The sun was out last Sunday morning, but there was still a chill in the air. It was an indoors day. I decided to check out the Railway Museum near the old railway station; I hadn’t been there for years.

As soon as I parked the car, a figure appeared from behind one of the old locomotives and approached me. At first, I thought she must have been a member of some traditional dance troupe. She was tall, slender, and dressed in body-hugging brown skins.

‘I think you are Mister John,’ she said. ‘I have been following you for some time. My ghost friends say you enjoy our company and you like hearing our stories. Do you know who I am?’

‘Because of the way you are dressed – I have seen your statue at the Green Park in Wote – and because you are here, you must be Syokimau.’

‘That’s right,’ she said. ‘But why do you say because I am here?’

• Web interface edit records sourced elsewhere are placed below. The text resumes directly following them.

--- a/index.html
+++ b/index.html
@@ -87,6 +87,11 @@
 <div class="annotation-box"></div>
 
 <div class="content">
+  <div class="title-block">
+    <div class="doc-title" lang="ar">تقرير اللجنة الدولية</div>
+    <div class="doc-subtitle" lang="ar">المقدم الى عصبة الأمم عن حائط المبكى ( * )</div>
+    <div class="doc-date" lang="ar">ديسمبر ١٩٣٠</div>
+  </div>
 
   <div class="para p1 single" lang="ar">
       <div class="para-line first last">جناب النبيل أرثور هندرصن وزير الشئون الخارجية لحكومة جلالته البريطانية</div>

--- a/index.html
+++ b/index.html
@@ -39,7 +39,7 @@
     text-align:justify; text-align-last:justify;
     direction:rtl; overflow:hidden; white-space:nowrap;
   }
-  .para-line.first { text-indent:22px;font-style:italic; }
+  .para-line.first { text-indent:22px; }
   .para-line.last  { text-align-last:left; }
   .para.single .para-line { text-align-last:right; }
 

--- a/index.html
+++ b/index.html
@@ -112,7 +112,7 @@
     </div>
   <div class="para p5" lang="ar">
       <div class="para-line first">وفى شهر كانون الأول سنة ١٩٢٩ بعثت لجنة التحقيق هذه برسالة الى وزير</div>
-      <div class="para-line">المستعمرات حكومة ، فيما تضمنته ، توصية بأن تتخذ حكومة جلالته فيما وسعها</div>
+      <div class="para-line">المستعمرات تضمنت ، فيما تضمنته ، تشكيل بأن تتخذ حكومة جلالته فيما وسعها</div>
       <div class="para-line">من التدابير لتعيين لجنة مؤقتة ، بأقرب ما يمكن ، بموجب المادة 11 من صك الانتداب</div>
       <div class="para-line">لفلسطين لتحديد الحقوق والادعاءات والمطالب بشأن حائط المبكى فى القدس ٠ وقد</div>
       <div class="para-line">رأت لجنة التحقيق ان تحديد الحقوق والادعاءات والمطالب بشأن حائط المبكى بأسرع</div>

‘Well, you are famous because it was you who prophesied the coming of the railway. Some time back in the ninetieth century, didn’t you say there would be a long snake spitting fire and smoke as it moved from waters to waters?’   

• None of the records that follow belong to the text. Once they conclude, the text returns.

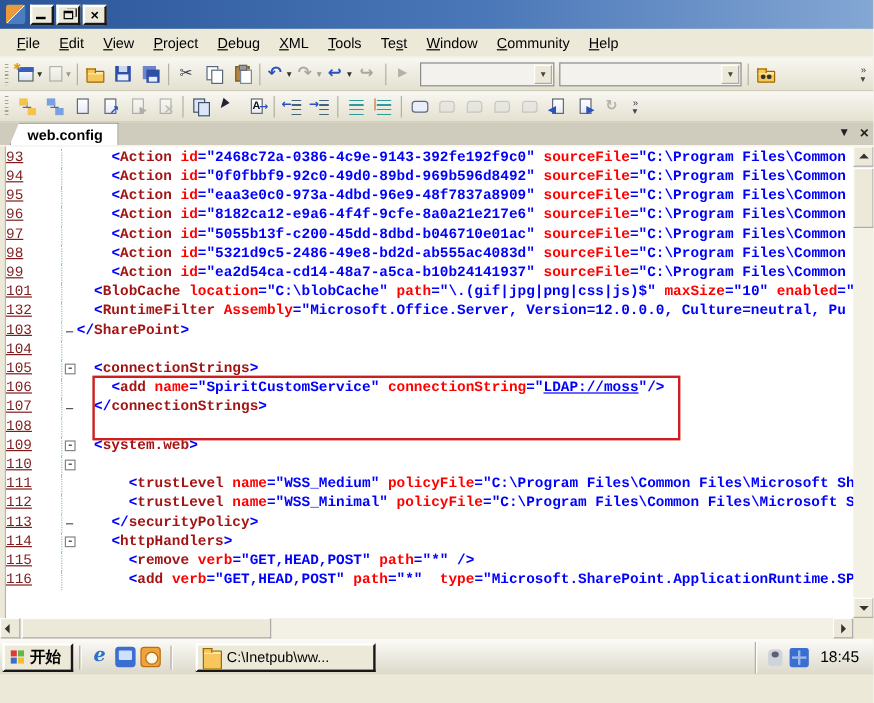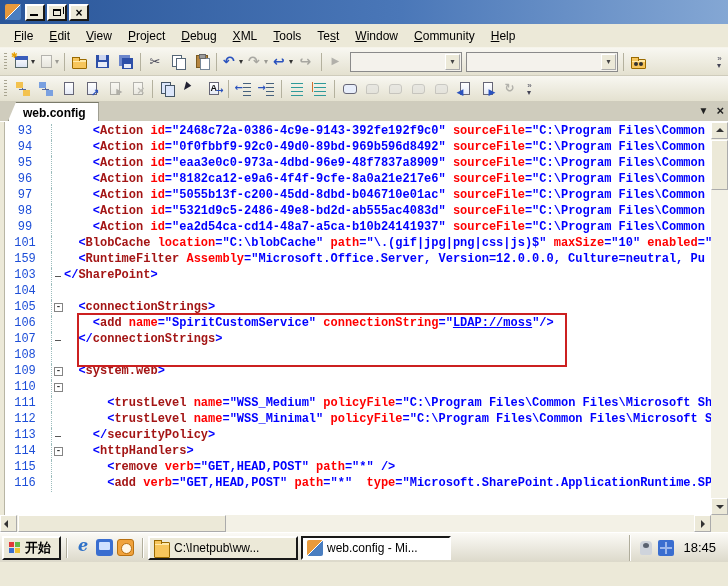--- a/index.html
+++ b/index.html
@@ -151,8 +151,8 @@
     border-left:1px solid #b8b5a4; }
   .code-lines { padding-top:2px; }
   .code-line { display:flex; height:16px; }
-  .line-num { width:46px; text-align:center; padding-right:6px; flex:none; color:#1d4ed8;
-    font:12px "Liberation Mono",monospace; }
+  .line-num { width:46px; text-align:left; padding-right:6px; flex:none; color:#7f1d1d;
+    font:12px "Liberation Mono",monospace;text-decoration:underline; }
   .fold-cell { width:13px; flex:none; border-left:1px dotted #9bbcbc; position:relative; }
   .fold-box { position:absolute; left:2px; top:3px; width:9px; height:9px; background:#fff;
     border:1px solid #848484; font:bold 9px "Liberation Mono",monospace; line-height:7px;

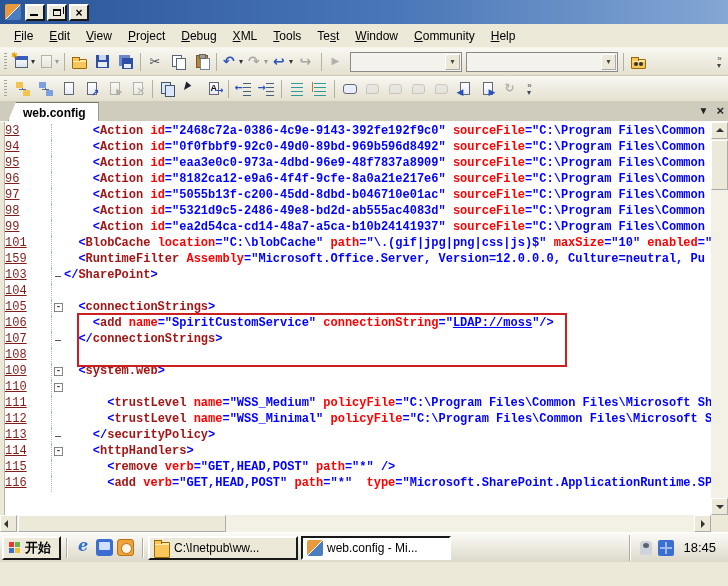--- a/index.html
+++ b/index.html
@@ -459,7 +459,7 @@
             <span class="code-text"><span style="color: rgb(0, 0, 0);">  </span><span style="color: rgb(0, 0, 255);">&lt;</span><span style="color: rgb(163, 21, 21);">BlobCache</span><span style="color: rgb(0, 0, 0);"> </span><span style="color: rgb(255, 0, 0);">location</span><span style="color: rgb(0, 0, 255);">="C:\blobCache"</span><span style="color: rgb(0, 0, 0);"> </span><span style="color: rgb(255, 0, 0);">path</span><span style="color: rgb(0, 0, 255);">="\.(gif|jpg|png|css|js)$"</span><span style="color: rgb(0, 0, 0);"> </span><span style="color: rgb(255, 0, 0);">maxSize</span><span style="color: rgb(0, 0, 255);">="10"</span><span style="color: rgb(0, 0, 0);"> </span><span style="color: rgb(255, 0, 0);">enabled</span><span style="color: rgb(0, 0, 255);">="</span></span>
           </div>
           <div class="code-line">
-            <span class="line-num">159</span>
+            <span class="line-num">132</span>
             <span class="fold-cell"></span>
             <span class="code-text"><span style="color: rgb(0, 0, 0);">  </span><span style="color: rgb(0, 0, 255);">&lt;</span><span style="color: rgb(163, 21, 21);">RuntimeFilter</span><span style="color: rgb(0, 0, 0);"> </span><span style="color: rgb(255, 0, 0);">Assembly</span><span style="color: rgb(0, 0, 255);">="Microsoft.Office.Server, Version=12.0.0.0, Culture=neutral, Pu</span></span>
           </div>

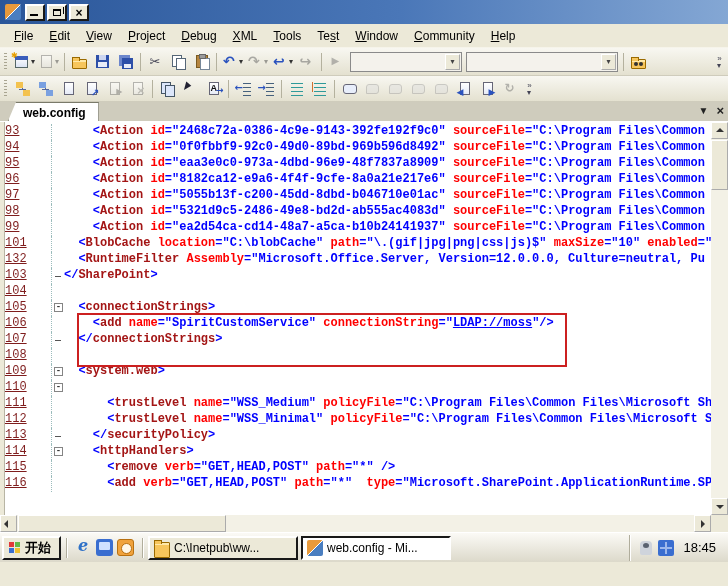--- a/index.html
+++ b/index.html
@@ -210,7 +210,7 @@
   .task-buttons { display:flex; gap:3px; flex:1; }
   .task-btn { width:150px; height:24px; background:#ece9d8; border:2px outset #fff;
     border-right-color:#6d6d6d; border-bottom-color:#6d6d6d; display:flex; align-items:center;
-    gap:4px; padding:0 4px; overflow:hidden; }
+    gap:4px; padding:0 4px; overflow:hidden;margin-left:15px; }
   .task-btn.active { background:#fff; border:2px inset #fff; border-left-color:#6d6d6d;
     border-top-color:#6d6d6d; }
   .task-label { white-space:nowrap; overflow:hidden; font-size:12px; }

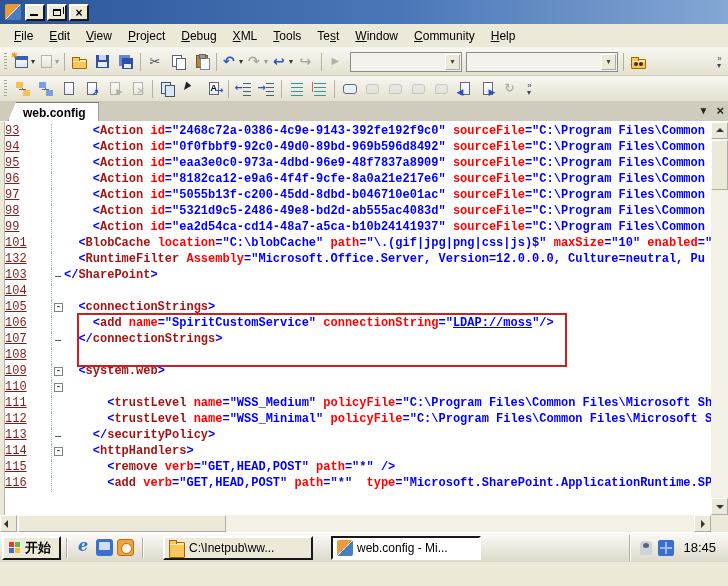--- a/index.html
+++ b/index.html
@@ -581,10 +581,6 @@
           <span class="ic tk ic-folder"></span>
           <span class="task-label">C:\Inetpub\ww...</span>
         </div>
-        <div class="task-btn active">
-          <span class="ic tk ic-visual-studio"></span>
-          <span class="task-label">web.config - Mi...</span>
-        </div>
       </div>
     <div class="tray">
       <span style="display:flex;gap:4px" id="tray-icons">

‘That’s right again,’ she said. ‘And that’s why I enjoy haunting this place sometimes. But these snakes don’t spit fire anymore – I think they don’t move far these days.’

‘I’m told you also prophesied the coming of white people like me. And you said that we would behave in strange ways and our speech would be nonsensical – like the chirping of birds. But I see you have learnt this nonsensical language!’

‘Well, I can speak some of it. I have picked it up from my ghost friends such as Elspeth Huxley and Joseph Thomson, who you have written about. But I can’t read or write it; mind you, we have no need to do that in our afterlife. But you can tell me what is written on the notices inside this place. Don’t worry, no-one will know I am with you. Only you can see me.’

So, I went with her inside. I was surprised. The Railway Museum has been much extended since I was last there. There are three more rooms: one displaying some fine models of steamboats that plied across Lake Victoria; another showing a motley collection of equipment used on the railways (like Imperial typewriters, wellington boots and even massive nuts and bolts); finally, an embryo exhibition based on the SGR.

The whole place has been smartened up, and the staff are involved and informative. The old favourite exhibits are still there in the main room, of course: the priceless collection of photographs and maps, oddities like the inspector’s bicycle adapted to run along the rails, and so much memorabilia of the early days of the ‘Lunatic Line’.

As Sir Charles Eliot, Commissioner of British East Africa, said back in 1903, ‘It is not uncommon for a line to open up a country, but this line literally created a country’. I read out a number of the explanatory labels for Syokimau. She was clearly fascinated about the way her predicted snake had played an important part in Kenya’s history.

But I reminded her that she had been very worried about the influence the coming of the white men would have on her own Kamba people. She had predicted ‘the coming of a generation that will behave in strange ways that will betray the culture and traditions’.

‘That’s very true,’ she said. ‘And when I see the way some young people behave these days, I think I was right to be worried. However, you guys did bring us a few nice things, too. Look, why don’t you take me on that new SGR snake to Mombasa, and I will say much more about why I have mixed feelings about the way things were and the way they are now.’